▶ Task item:
Output the data unchanged and complete, minus the images.

----- Data provided

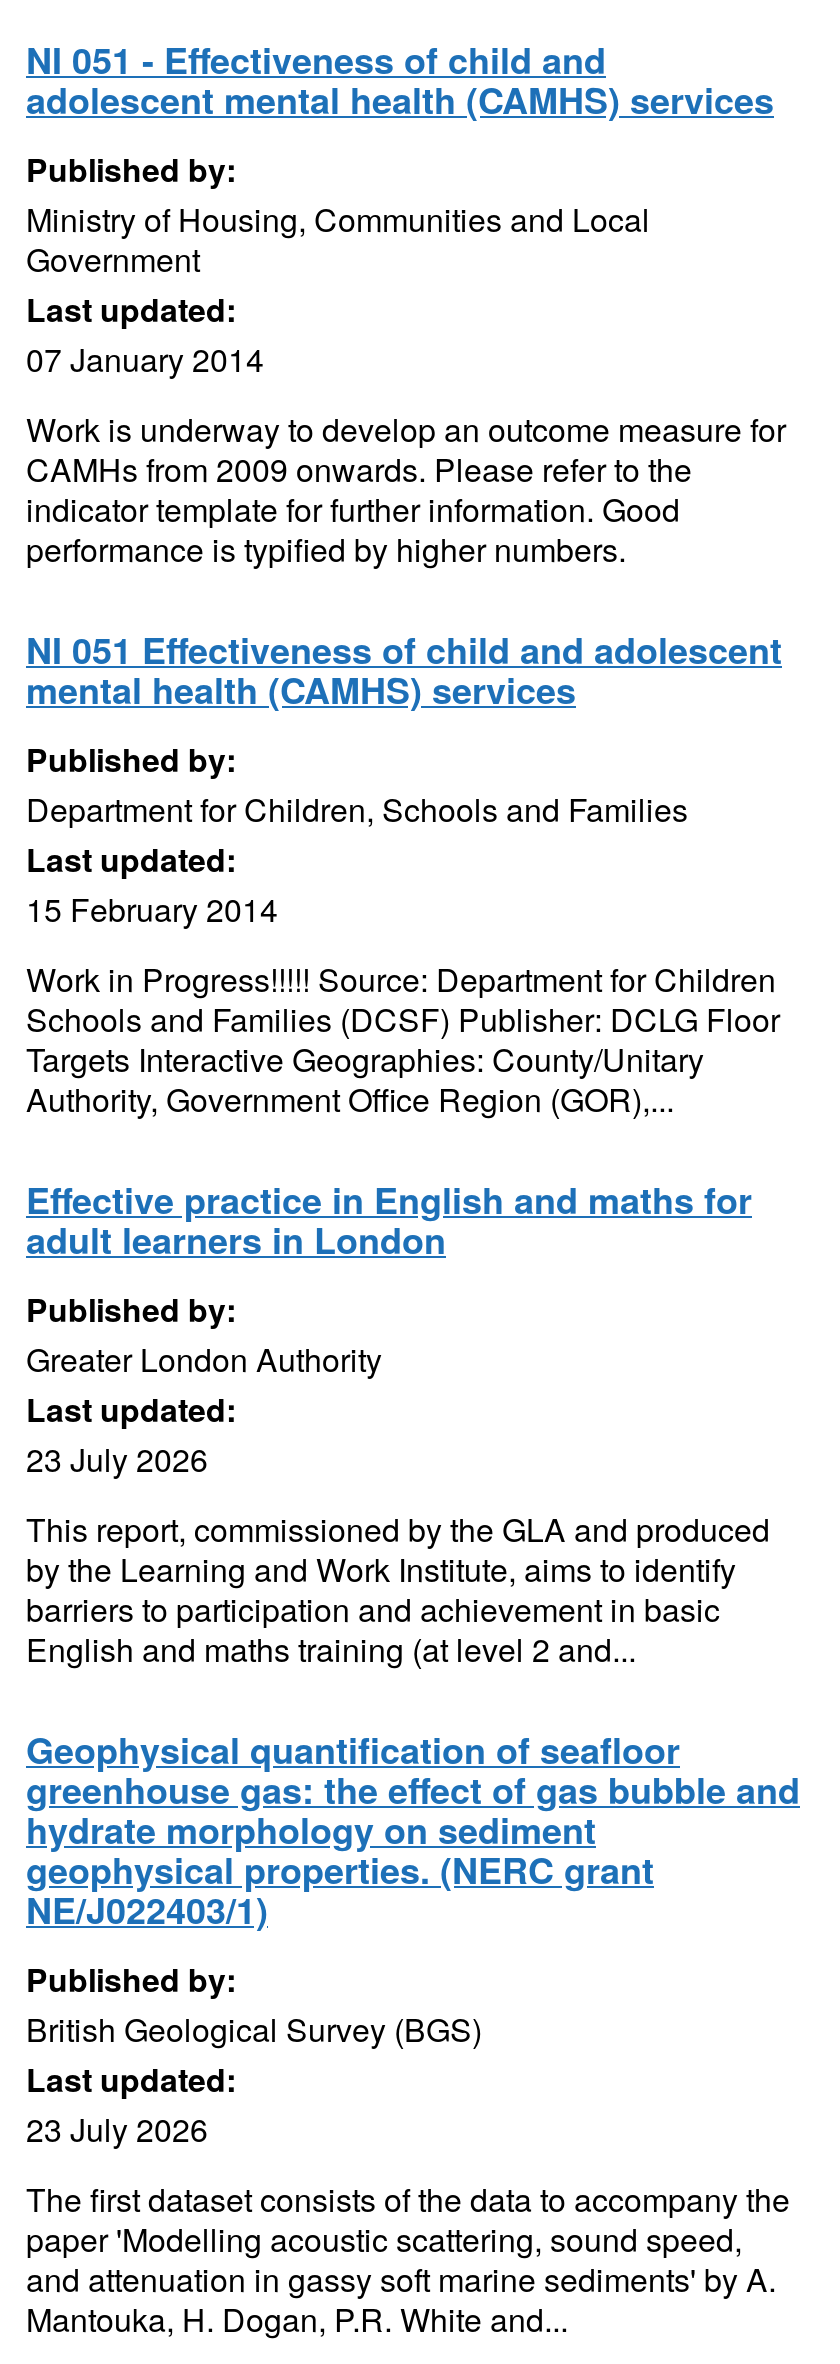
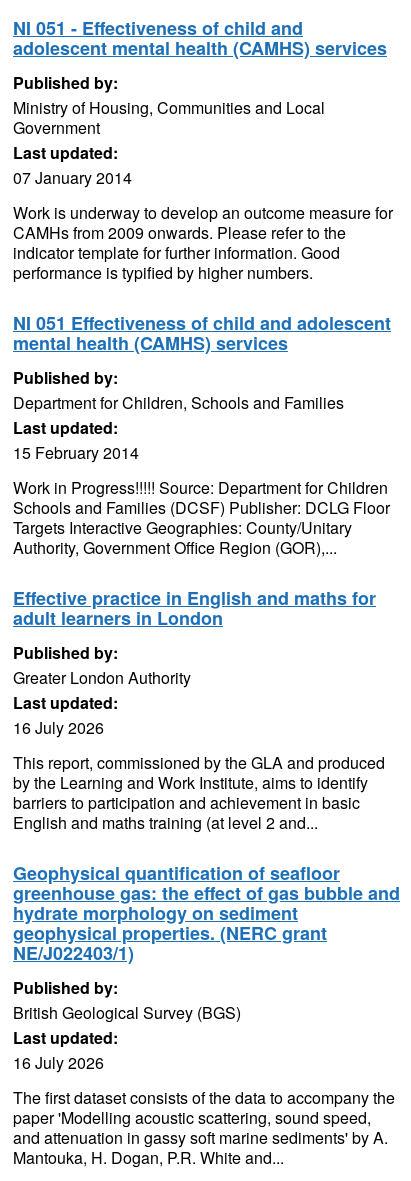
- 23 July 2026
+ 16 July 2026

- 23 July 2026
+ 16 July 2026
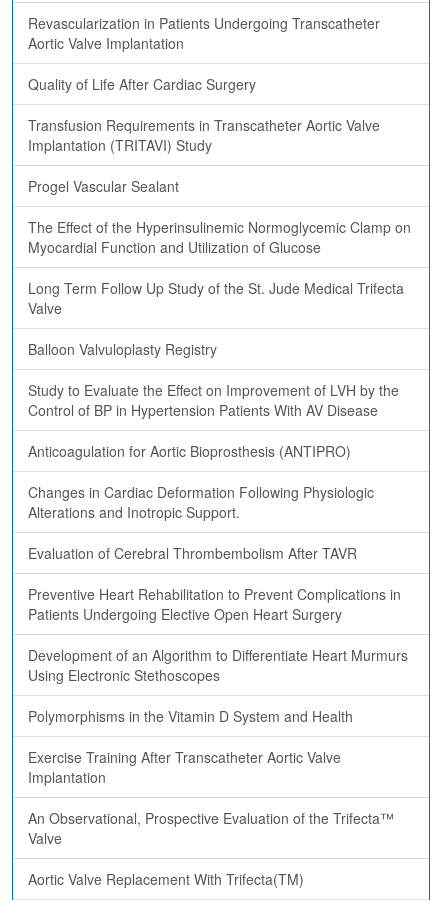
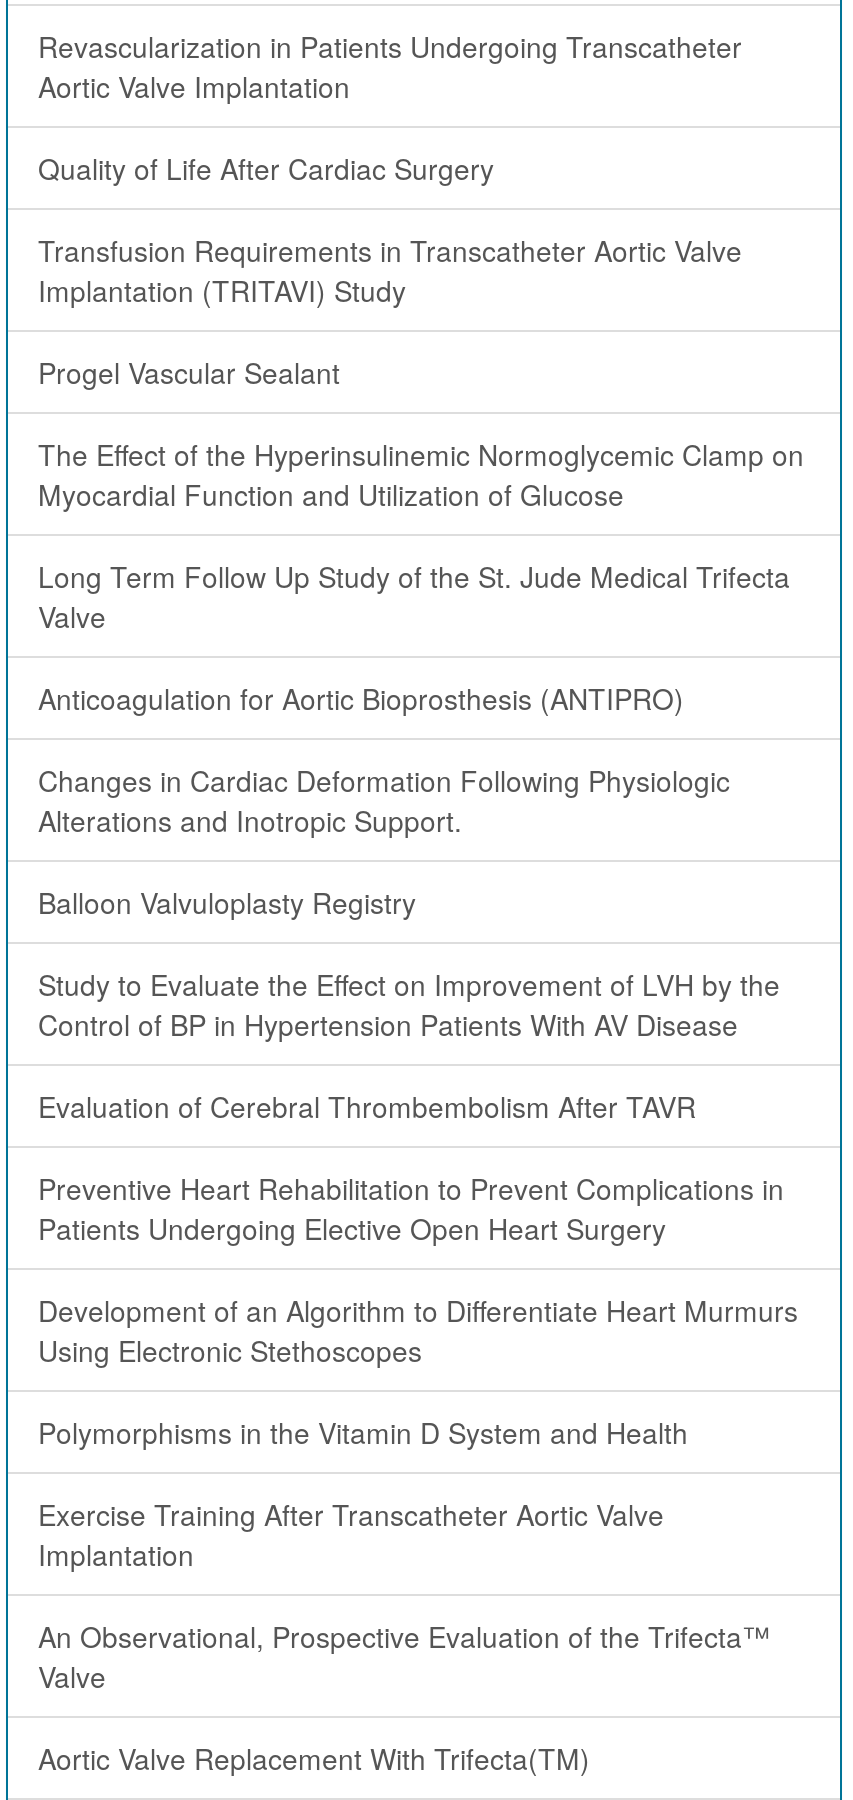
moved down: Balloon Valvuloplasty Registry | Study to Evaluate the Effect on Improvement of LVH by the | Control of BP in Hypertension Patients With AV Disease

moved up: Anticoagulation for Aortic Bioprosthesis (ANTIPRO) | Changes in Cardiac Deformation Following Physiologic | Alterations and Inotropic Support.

----------

▶ Exercise solution:
- 23 July 2026
+ 16 July 2026

- 23 July 2026
+ 16 July 2026
moved down: Balloon Valvuloplasty Registry | Study to Evaluate the Effect on Improvement of LVH by the | Control of BP in Hypertension Patients With AV Disease

moved up: Anticoagulation for Aortic Bioprosthesis (ANTIPRO) | Changes in Cardiac Deformation Following Physiologic | Alterations and Inotropic Support.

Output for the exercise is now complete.